Ariel takes the deal. She gets legs and goes on land, meets a prince, something something. But while she is up there, Ariel is unable to speak. She can’t sing. Maybe there is some race to get a true love’s kiss in time or some other disney bullshit… (thank you faulty human memory). Ursula then transforms herself into the image of Ariel and goes on land. This clone of Ariel looks just like her, but can also speak and sing. She is the “better version” of Ariel and manages to snag the prince. He is so charmed by her beautiful singing voice (guy is deep!) that he offers to marry her. Ariel is stuck watching on as this fake Ariel is able to walk on land, sing and achieve more than she could. It being Disney of course, we do get a happy ending: Ursula/fake Ariel is defeated, Ariel gets her voice back and wins the prince and the phat golden ring.

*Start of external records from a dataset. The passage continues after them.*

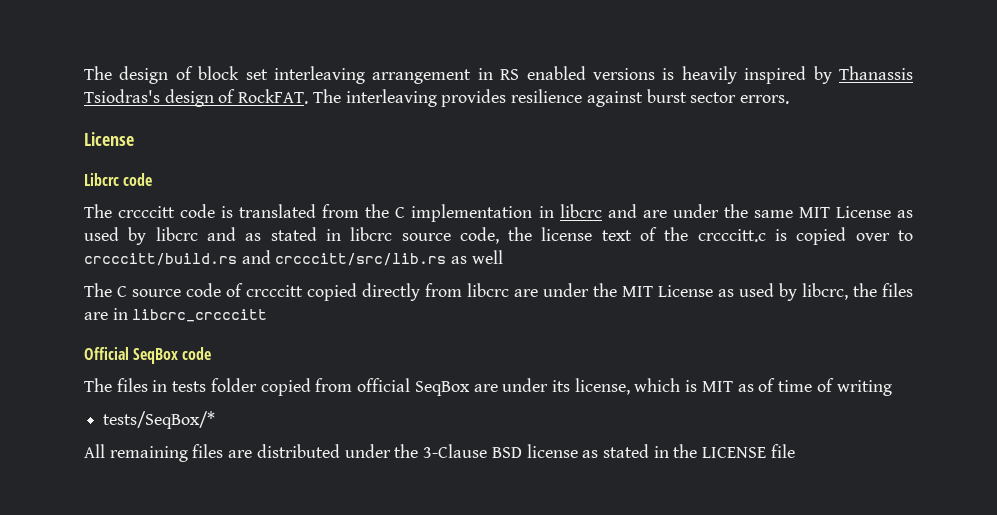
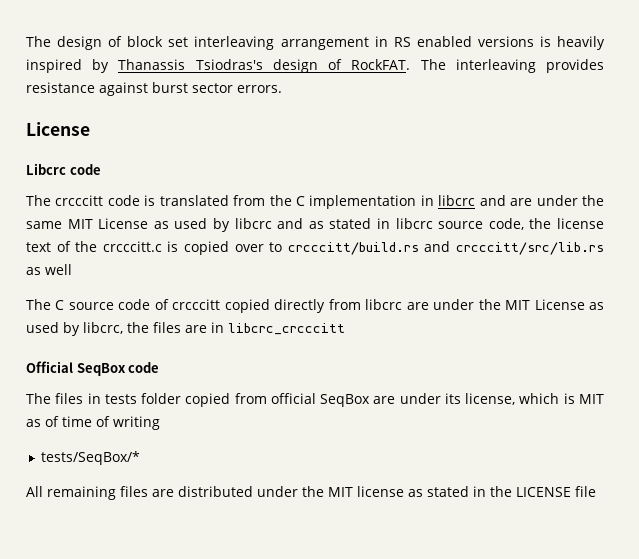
[511,89,583,103] resilience -> [26,82,95,93] resistance
[423,444,522,458] 3-Clause BSD -> [328,487,353,497] MIT

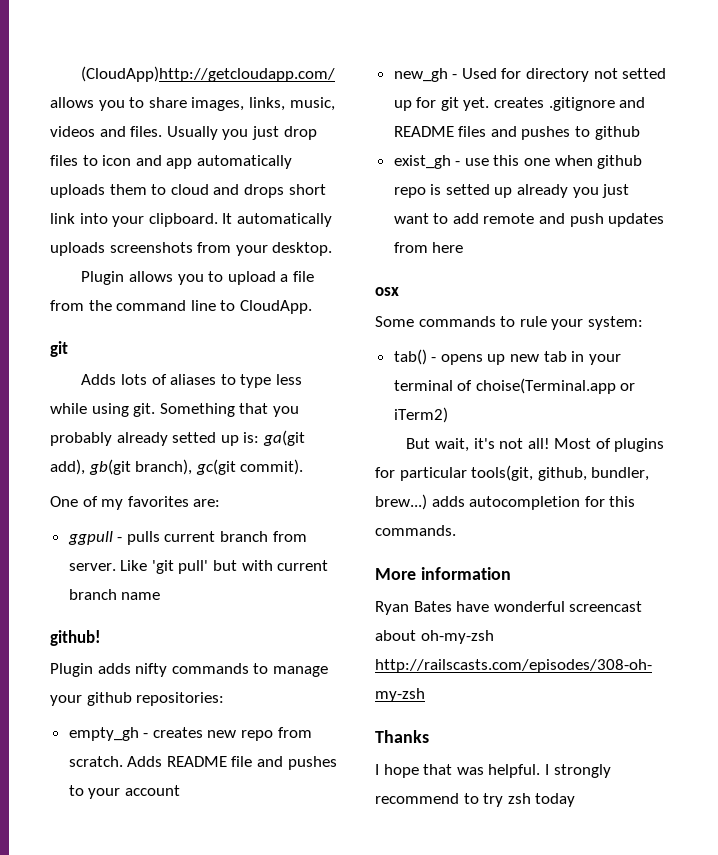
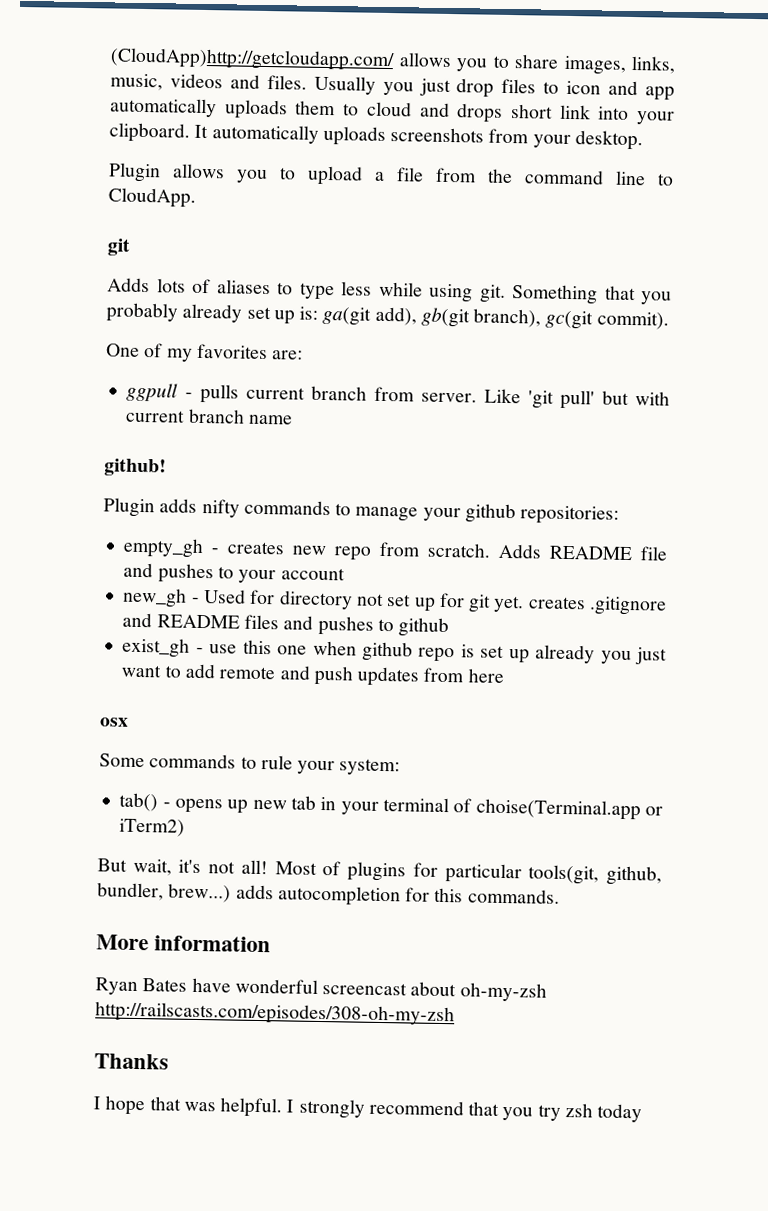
[172,432,217,443] setted -> [246,306,271,320] set
[622,68,667,79] setted -> [386,594,412,607] set
[445,184,490,195] setted -> [480,645,505,658] set
[463,793,479,804] to -> [468,1101,534,1121] that you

Back to zkpod.ai - using it for the first time, it’s like I am face to face with Ursula, the witch who has all the magic, the power, and who now also has my voice.
And I am Ariel stuck in the sea, looking on as she walks further inland than I ever will.
---------
I am inspired and terrified by this thing that Kobi built. When I first saw it, I wanted to hold back the launch, to try to halt the inevitable. But as we both acknowledged, what has been done cannot be undone. AI has my voice, and if Kobi hadn’t built this, someone else could have. I am happy that it was built by a friend and that I had a bit of time to digest it before he released it into the wild. I am also happy to be working on what we work on, since it does feel like the techniques we are developing in the zk space may be used to keep these things slightly in check.

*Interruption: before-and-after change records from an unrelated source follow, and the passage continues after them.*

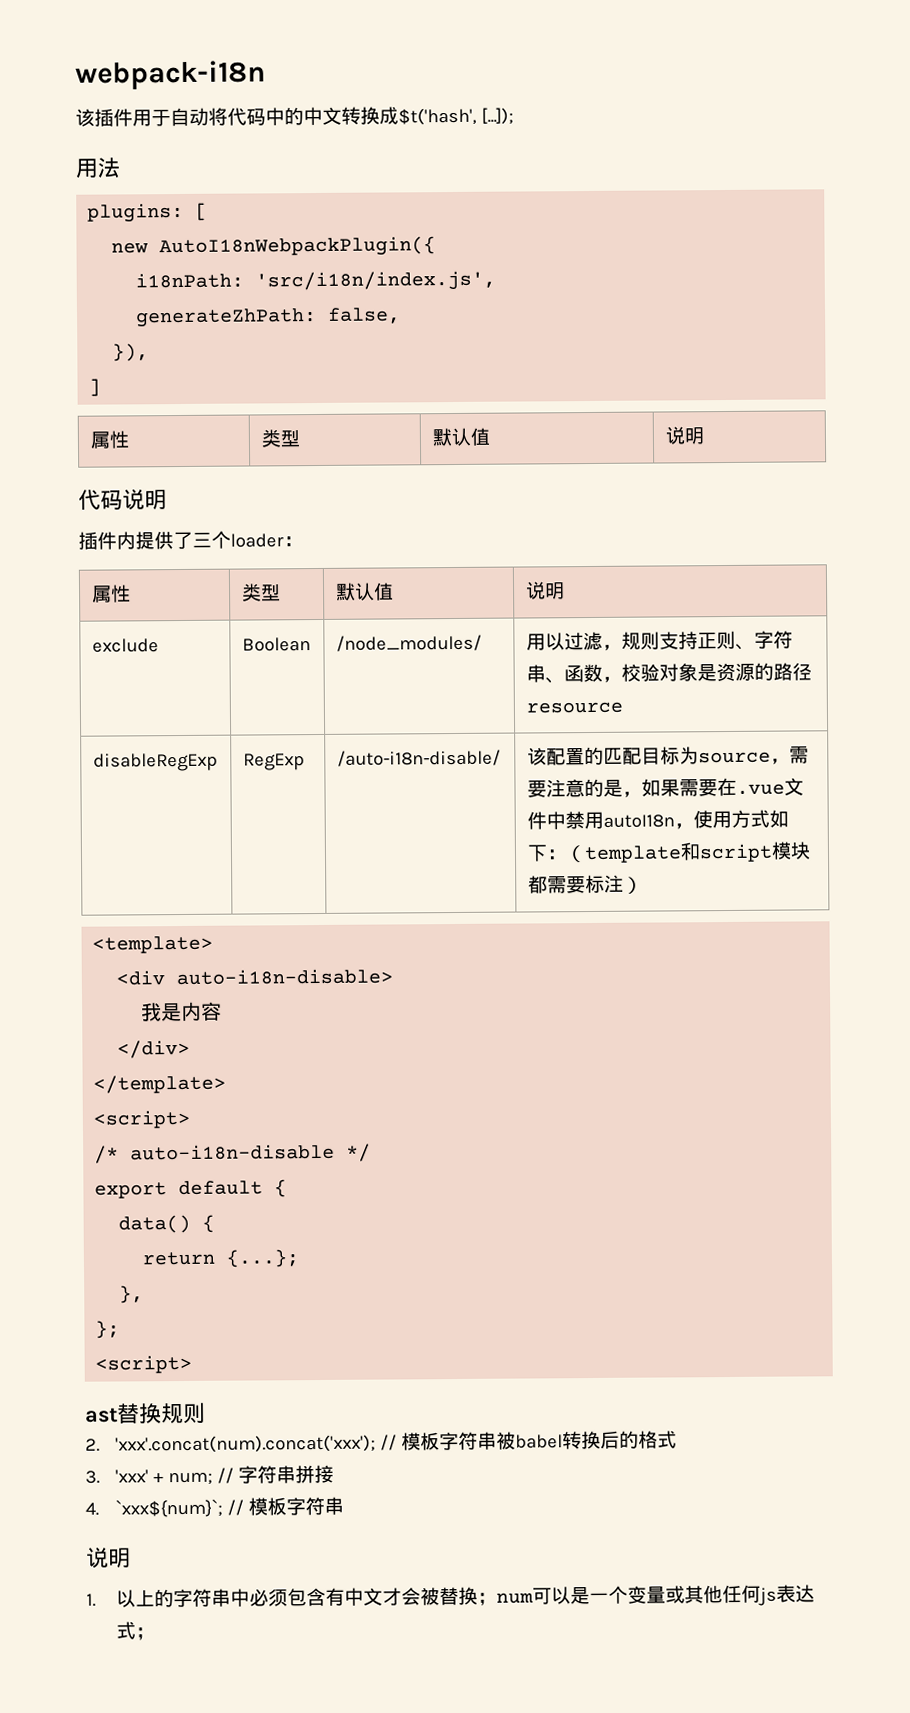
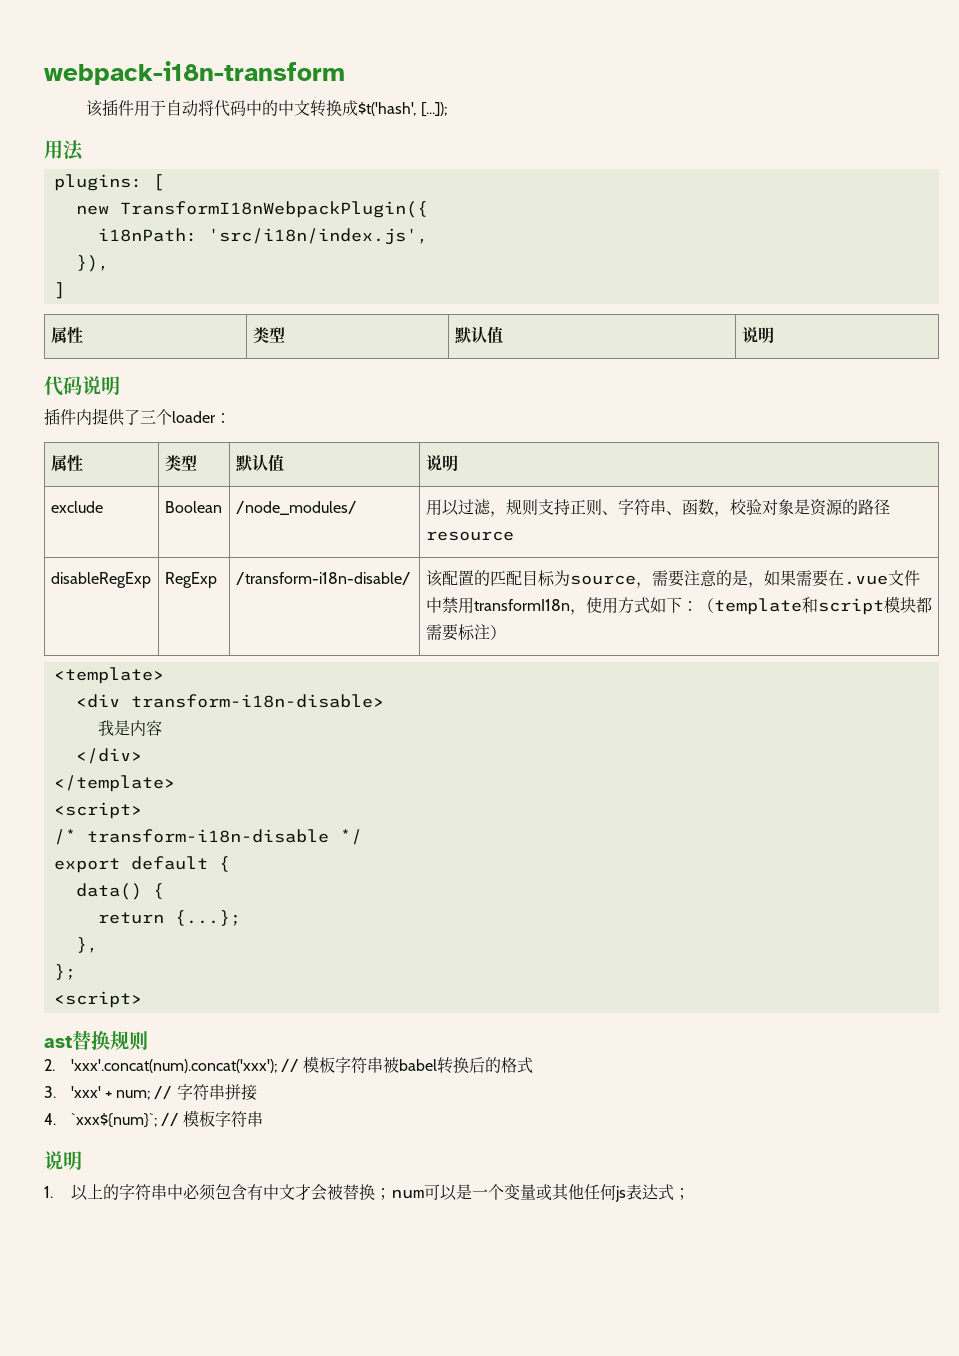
[75,60,266,90] webpack-i18n -> [44,61,345,85] webpack-i18n-transform
[159,236,437,258] AutoI18nWebpackPlugin({ -> [119,201,428,218] TransformI18nWebpackPlugin({
[135,307,402,328] // generateZhPath: false, -> (428, 236) none
[336,749,501,767] /auto-i18n-disable/ -> [235,572,411,585] /transform-i18n-disable/
[602,814,675,828] autoI18n -> [473,599,570,611] transformI18n
[176,968,394,986] auto-i18n-disable> -> [130,694,384,708] transform-i18n-disable>
[130,1143,336,1161] auto-i18n-disable -> [86,829,329,843] transform-i18n-disable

We will definitely find cool ways to use zkpod.ai in coming episodes. And damn the speed of this thing is already crazy. It learns and improves so quickly.
I do fear the implications of losing control over something that had up until now been entirely mine. And it’s not that I lose my voice to another person or entity. But to a new unknown thing that will develop it in unknown ways.

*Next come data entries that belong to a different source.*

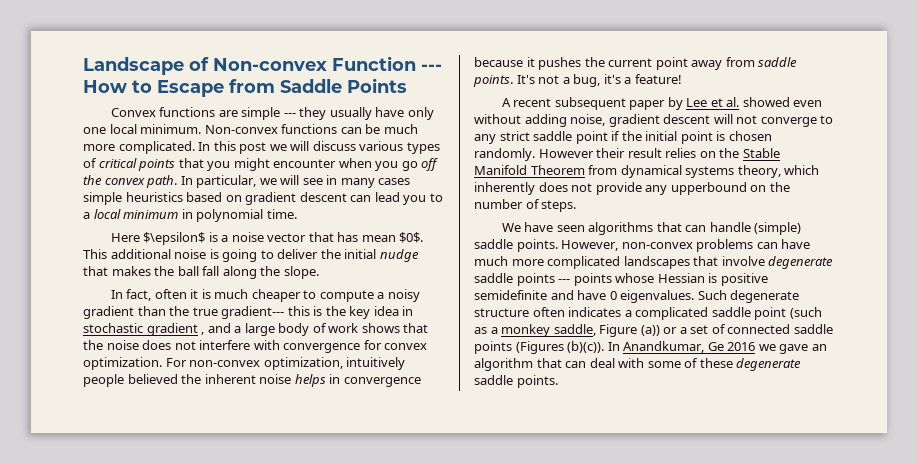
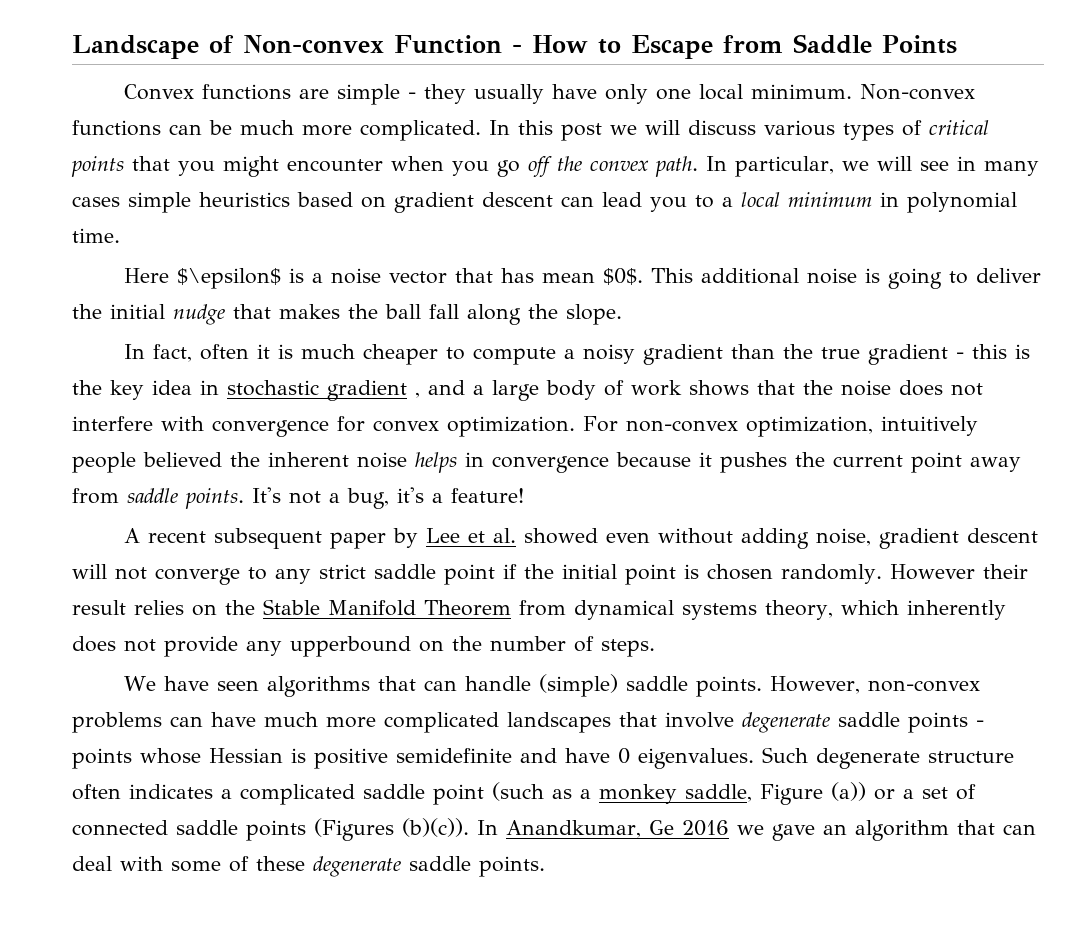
[421,64,442,71] --- -> [512,44,522,53] -
[283,113,296,117] --- -> [407,92,416,99] -
[221,306,285,319] gradient--- -> [867,344,964,365] gradient -
[558,279,571,283] --- -> [976,720,984,727] -

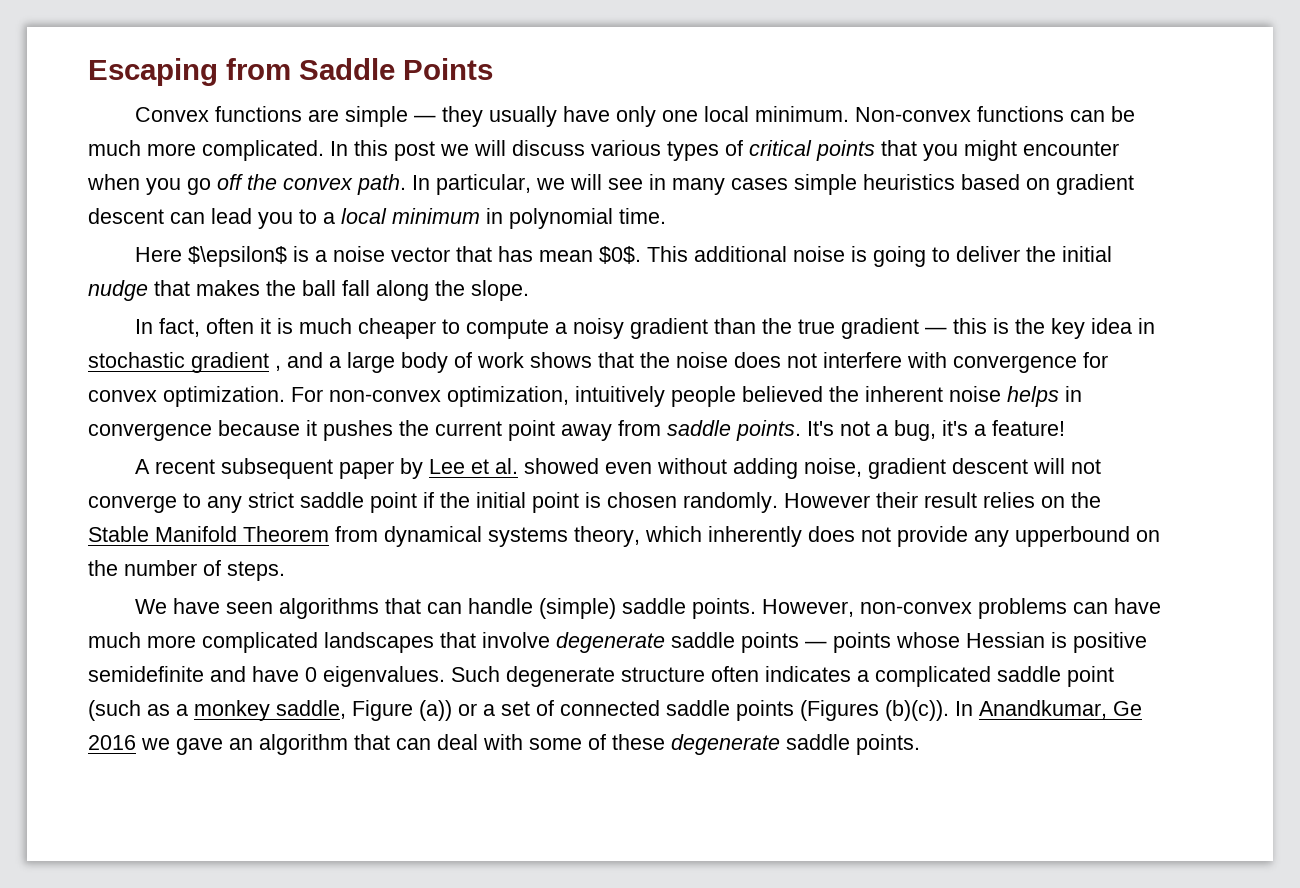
[72,35,713,59] Landscape of Non-convex Function - How to Escape -> [88,58,218,86] Escaping
[407,92,416,99] - -> [413,115,436,122] —
[955,352,964,359] - -> [924,327,947,334] —
[976,720,984,727] - -> [805,641,827,648] —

It makes me want to push our community to build more tools to better connect humans to a particular piece of content and to distinguish a real authentic human recording from an AI fake.
Amazingly, we have just recently been exploring this on the show. In our interviews with [Florian Tramer](https://zeroknowledge.fm/246-2/) and with [Yi Sun and Daniel Kang](https://zeroknowledge.fm/265-2/), we covered ways in which ZK and ML are intersecting. Specifically in the episode with Yi and Daniel, we talked about this idea of attested sensors. A means to have a digital sensor (like a camera or mic) capture some analog input, but have the device itself sign or attest to the realness of the input. In their case, they were discussing photography and cameras but maybe there could be other attested sensor devices.
And so I have a wishlist of tools, some which may already exist:
* I would like there to be attested sensors in microphones, if there isn’t yet such a thing.
* I would also want a way to easily sign on audio content and confirm it's realness. I want a way that others can verify that content has been signed off on by me. To show when it is me speaking, and when it is the AI Anna.
* I would love to be able to trace the point of voice capture as it moves through each step of editing, maybe we could even use a recursive zkp.
* I want a way to protect my voice; a legal framework where I can have some control over how it is used or some technical way to track it when and where it is used.
These are my wishes, but it does feel a bit futile. When this thing begins to ask better questions than I can, then I guess I too will be the latest dumb human out of a job.
But until then, I think it is going to be crazy exciting over the next few months and years as we see these different techniques and tools grow and develop and hopefully (at least for a while) manage to balance each other out.